__Task description__
Would you transcribe the line that holds "Northern Ireland | Revised: 9,806 -> 9,800", plus every line beneath it through the end of the data, exactly and with nothing added?

(Recorded data Opens)

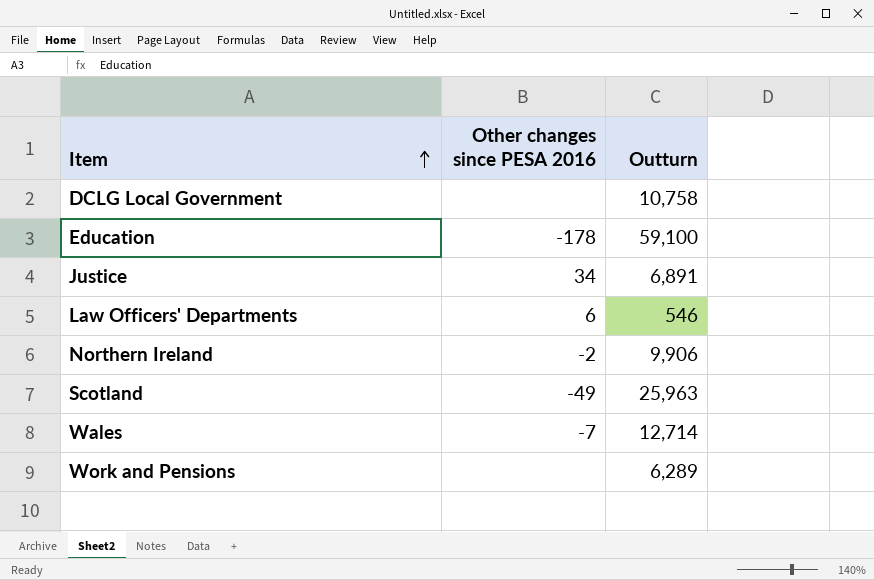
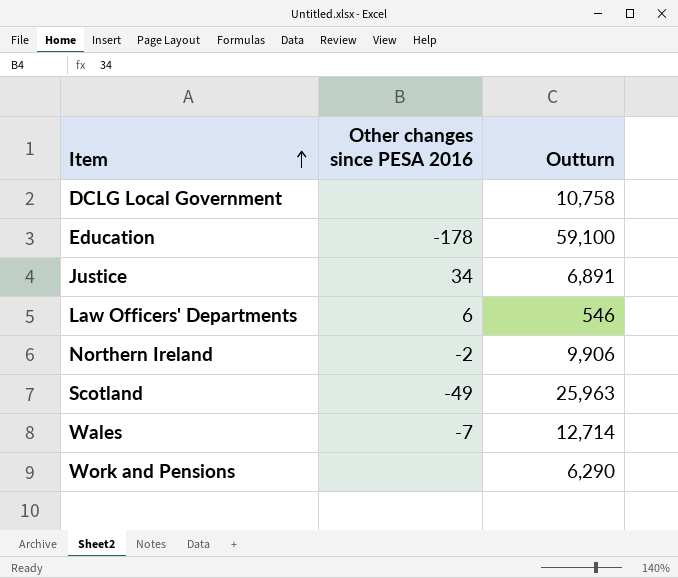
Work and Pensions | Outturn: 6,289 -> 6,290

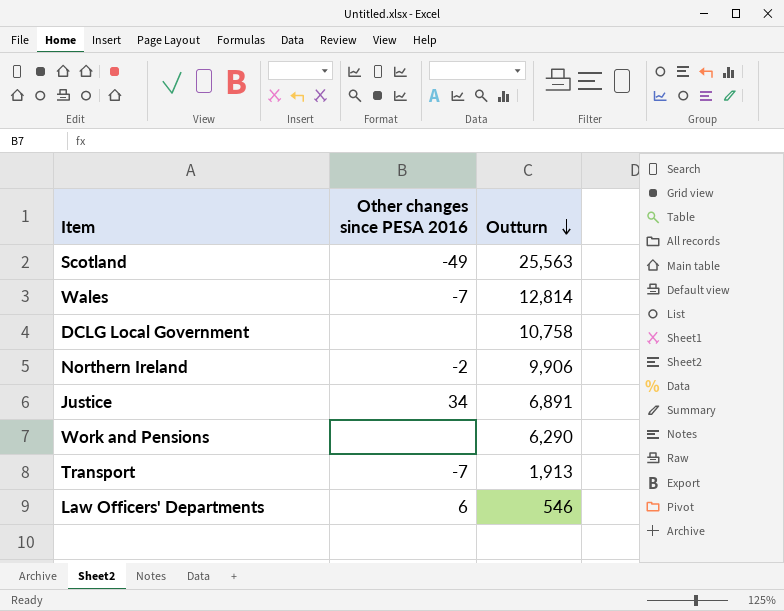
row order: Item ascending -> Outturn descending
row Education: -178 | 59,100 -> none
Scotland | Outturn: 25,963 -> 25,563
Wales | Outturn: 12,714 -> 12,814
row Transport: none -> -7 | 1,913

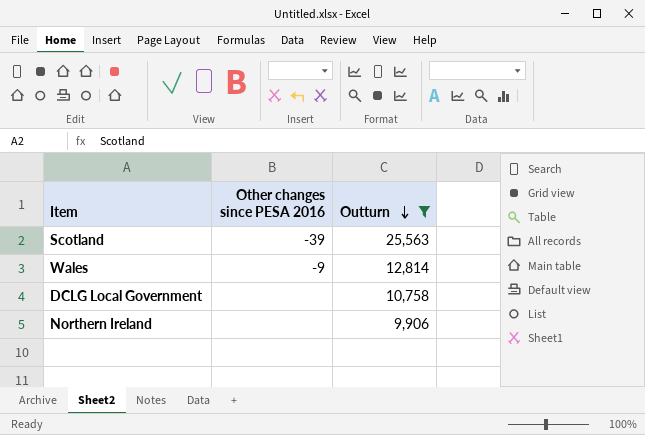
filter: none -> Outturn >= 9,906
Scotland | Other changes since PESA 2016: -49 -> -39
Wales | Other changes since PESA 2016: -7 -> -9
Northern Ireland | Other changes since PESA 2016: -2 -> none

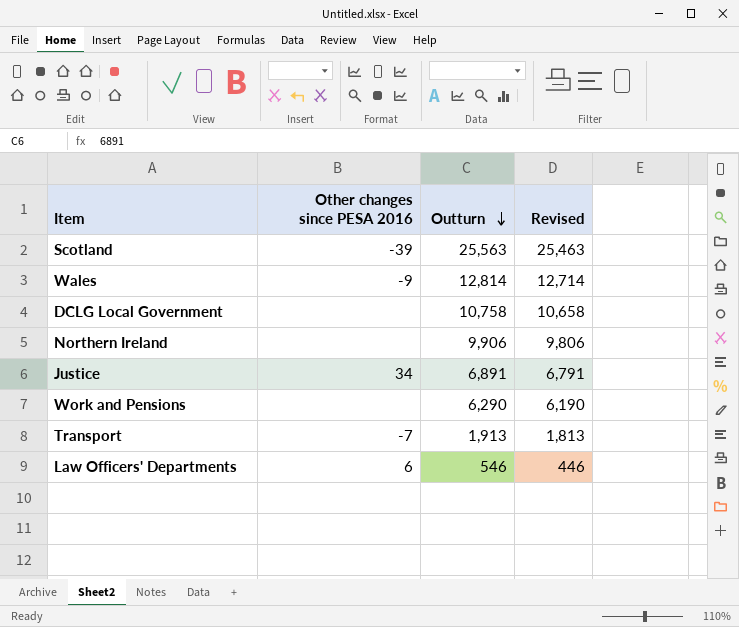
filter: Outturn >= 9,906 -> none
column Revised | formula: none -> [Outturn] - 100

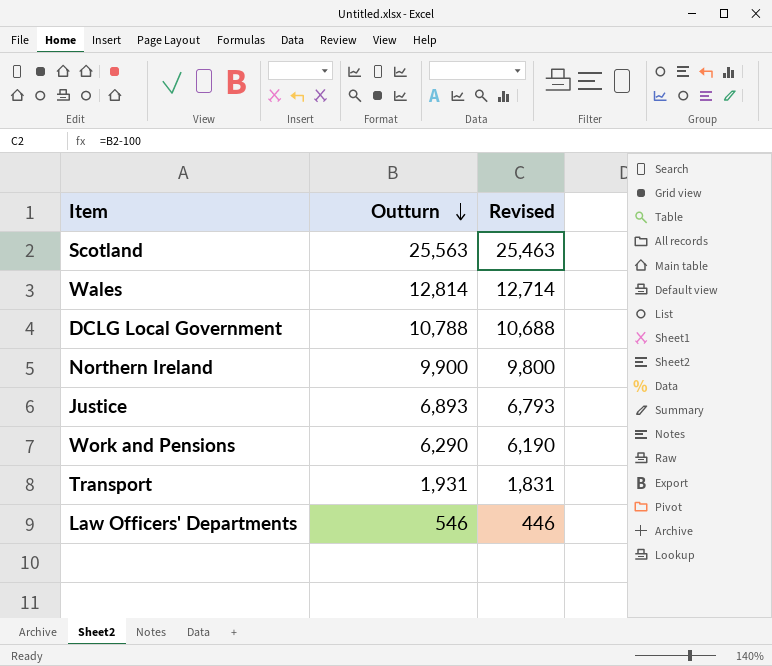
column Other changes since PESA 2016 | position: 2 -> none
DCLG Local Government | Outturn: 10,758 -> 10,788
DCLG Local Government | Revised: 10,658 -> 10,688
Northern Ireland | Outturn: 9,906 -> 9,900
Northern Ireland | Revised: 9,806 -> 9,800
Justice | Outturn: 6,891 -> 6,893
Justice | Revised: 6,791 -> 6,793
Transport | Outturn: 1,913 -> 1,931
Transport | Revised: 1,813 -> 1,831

(Recorded data Closes)

__Task answer__
Northern Ireland | Revised: 9,806 -> 9,800
Justice | Outturn: 6,891 -> 6,893
Justice | Revised: 6,791 -> 6,793
Transport | Outturn: 1,913 -> 1,931
Transport | Revised: 1,813 -> 1,831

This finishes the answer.